WHAT YOU WILL DO
In the data below, find the line containing "[341,545,378,557] JMM ->" and the line containing "(894, 125) none -> [587,92,613,106] the", then reproduce them and every line between, exactly. Omit pictures.

(Edit tracking data)

■ ■ ■ ■

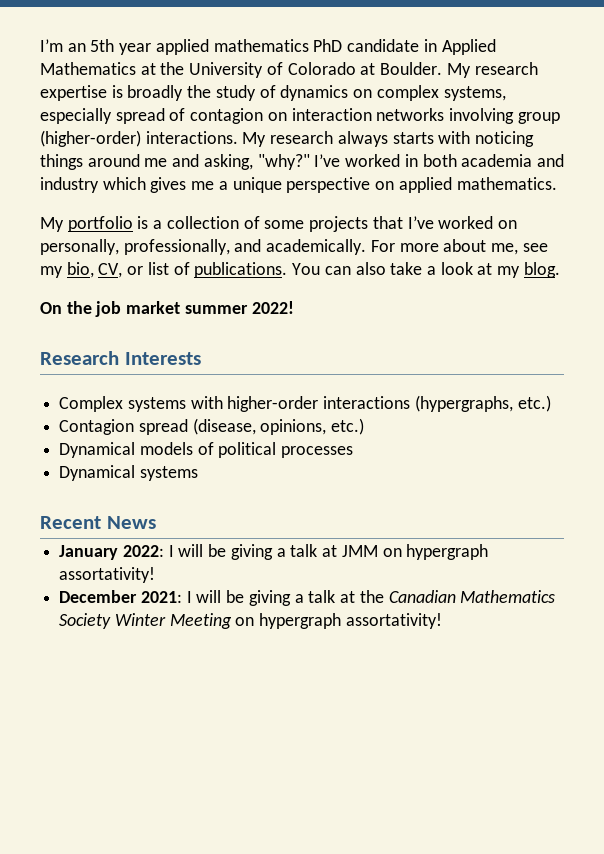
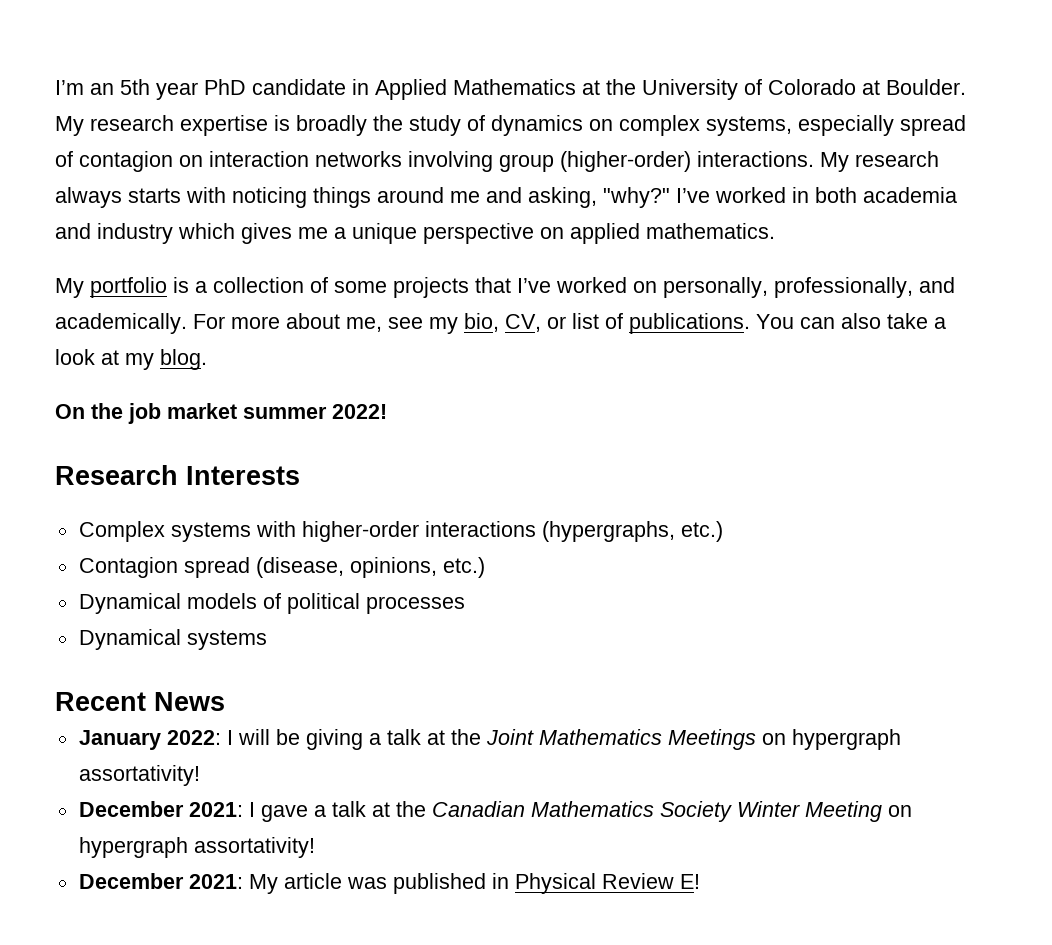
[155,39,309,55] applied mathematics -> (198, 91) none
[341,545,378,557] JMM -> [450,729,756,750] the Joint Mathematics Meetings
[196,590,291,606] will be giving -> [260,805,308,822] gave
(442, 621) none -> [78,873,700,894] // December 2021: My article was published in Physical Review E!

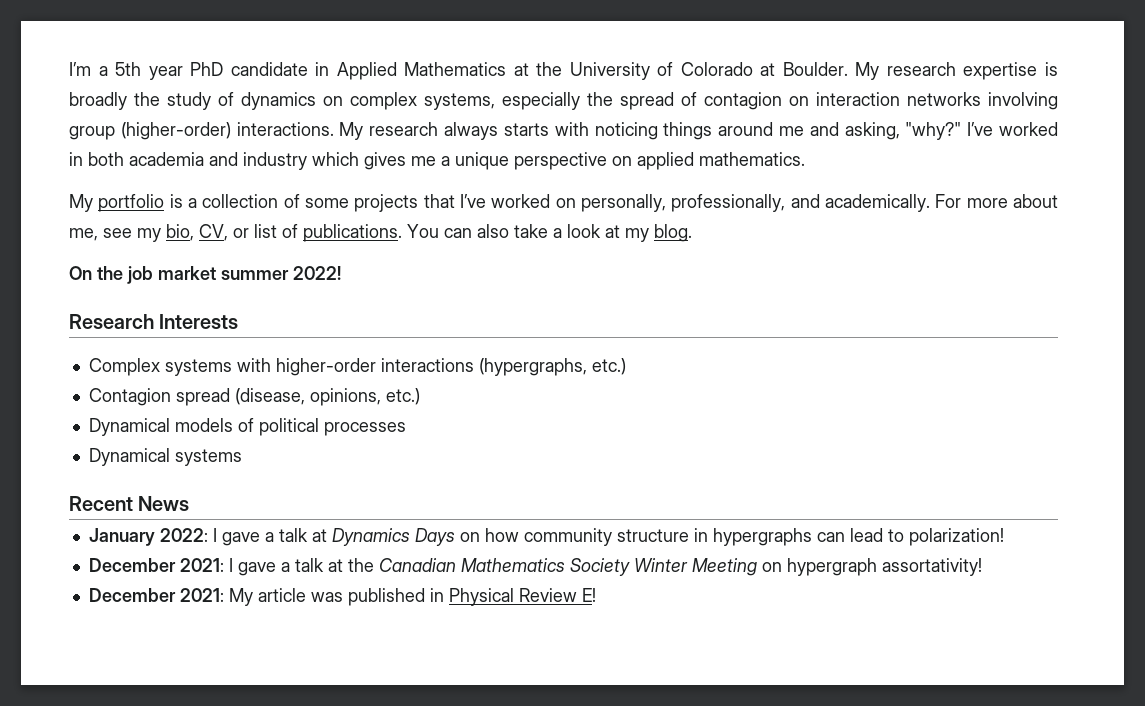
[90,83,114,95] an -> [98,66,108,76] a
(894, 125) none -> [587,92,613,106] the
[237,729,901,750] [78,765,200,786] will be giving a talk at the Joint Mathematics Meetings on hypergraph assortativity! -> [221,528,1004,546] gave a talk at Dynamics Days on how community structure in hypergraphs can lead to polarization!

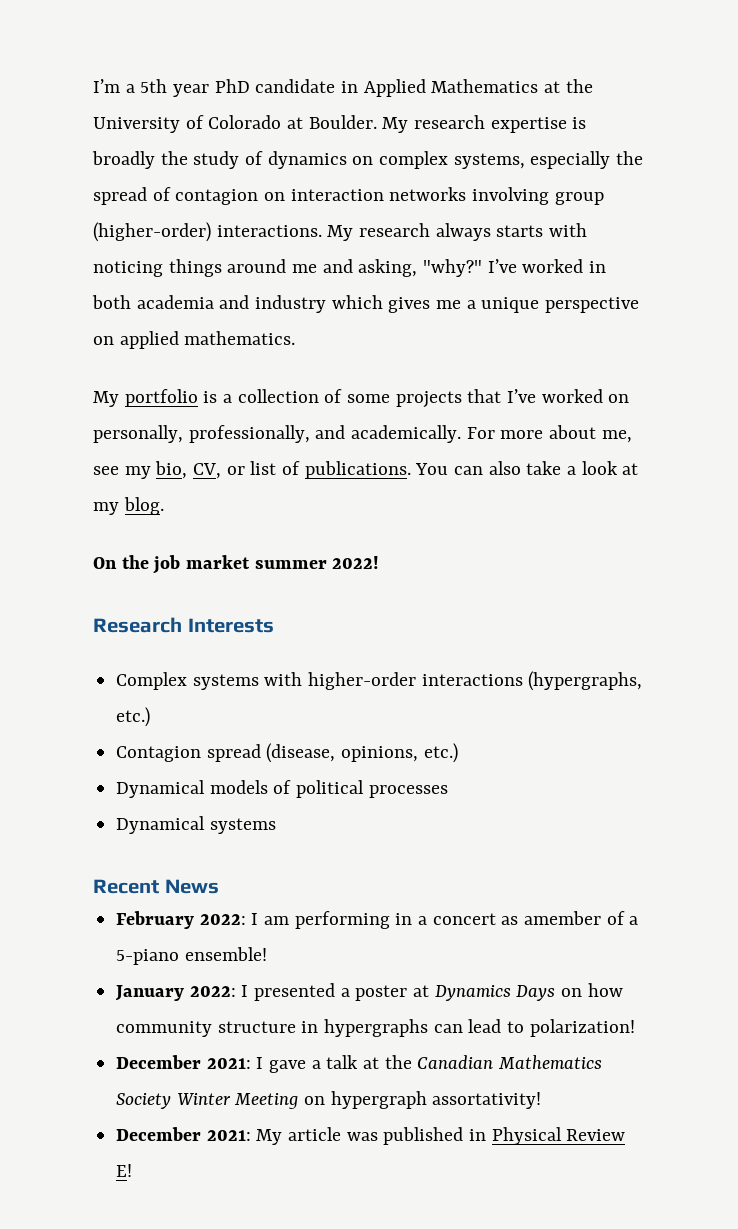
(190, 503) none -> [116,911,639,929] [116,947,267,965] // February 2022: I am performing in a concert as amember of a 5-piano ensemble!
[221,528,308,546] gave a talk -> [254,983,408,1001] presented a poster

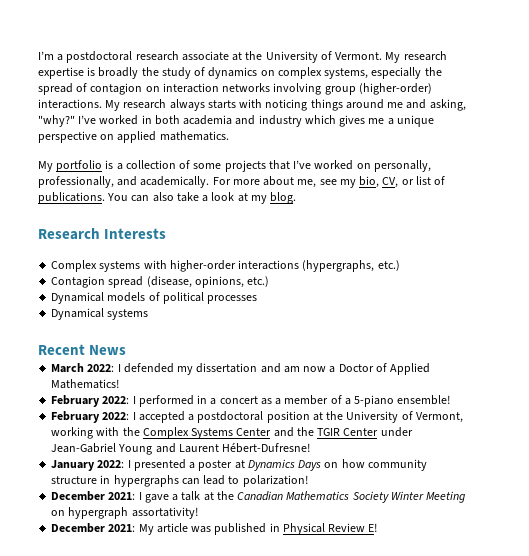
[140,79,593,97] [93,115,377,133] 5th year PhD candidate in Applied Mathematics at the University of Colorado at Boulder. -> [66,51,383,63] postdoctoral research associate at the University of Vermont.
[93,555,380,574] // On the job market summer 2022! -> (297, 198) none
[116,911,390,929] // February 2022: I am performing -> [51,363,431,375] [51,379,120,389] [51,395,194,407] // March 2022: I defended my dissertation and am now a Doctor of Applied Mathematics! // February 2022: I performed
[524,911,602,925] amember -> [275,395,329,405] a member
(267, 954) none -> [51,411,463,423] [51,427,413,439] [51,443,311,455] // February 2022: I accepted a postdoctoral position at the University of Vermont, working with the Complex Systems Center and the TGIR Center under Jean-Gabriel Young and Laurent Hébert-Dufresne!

■ ■ ■ ■

ANSWER TO THIS TASK
[341,545,378,557] JMM -> [450,729,756,750] the Joint Mathematics Meetings
[196,590,291,606] will be giving -> [260,805,308,822] gave
(442, 621) none -> [78,873,700,894] // December 2021: My article was published in Physical Review E!

[90,83,114,95] an -> [98,66,108,76] a
(894, 125) none -> [587,92,613,106] the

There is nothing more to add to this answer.